*** Block opens ***
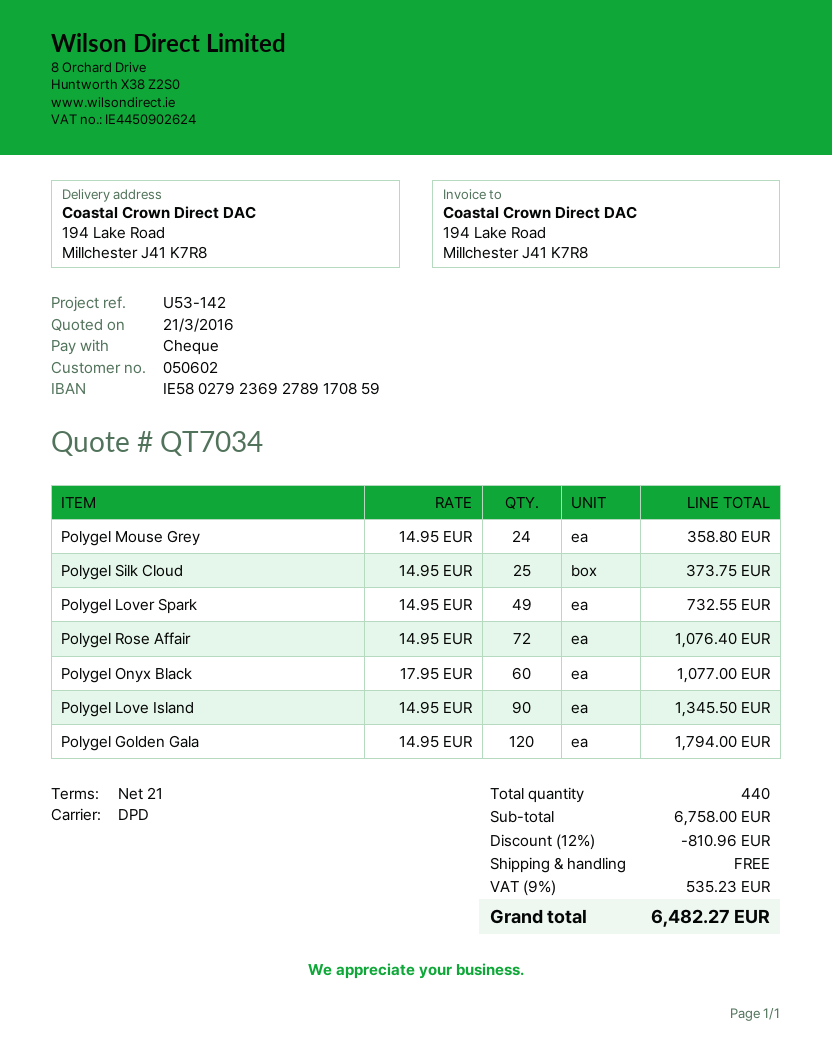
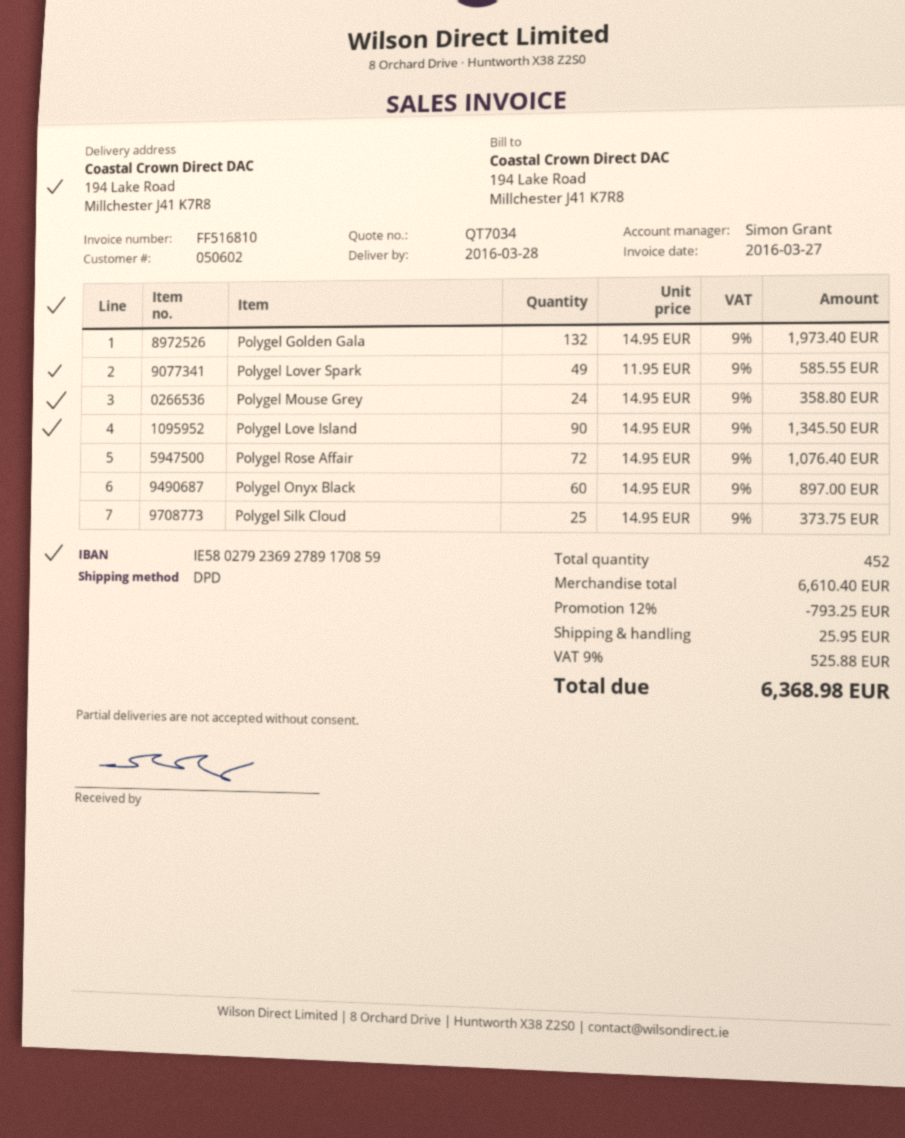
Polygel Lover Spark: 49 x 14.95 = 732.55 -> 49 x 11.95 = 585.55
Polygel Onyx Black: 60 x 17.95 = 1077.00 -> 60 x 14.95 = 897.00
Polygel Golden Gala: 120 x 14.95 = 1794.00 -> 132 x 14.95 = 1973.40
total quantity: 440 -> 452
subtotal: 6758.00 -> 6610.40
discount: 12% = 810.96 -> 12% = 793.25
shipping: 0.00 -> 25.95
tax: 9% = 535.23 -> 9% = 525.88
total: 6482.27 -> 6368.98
*** Block closes ***
*** Block opens ***
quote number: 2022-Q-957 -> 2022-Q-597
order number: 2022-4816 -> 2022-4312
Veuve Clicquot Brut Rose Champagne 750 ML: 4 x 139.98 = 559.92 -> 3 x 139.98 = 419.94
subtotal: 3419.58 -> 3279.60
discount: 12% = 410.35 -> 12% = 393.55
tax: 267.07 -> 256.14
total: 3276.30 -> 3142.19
*** Block closes ***
What the exercise asks:
Retype only this portion of the data above: the line containing "subtotal: 3419.58 -> 3279.60", the line containing "total: 3276.30 -> 3142.19", and all lines between them, exactly.

Task result:
subtotal: 3419.58 -> 3279.60
discount: 12% = 410.35 -> 12% = 393.55
tax: 267.07 -> 256.14
total: 3276.30 -> 3142.19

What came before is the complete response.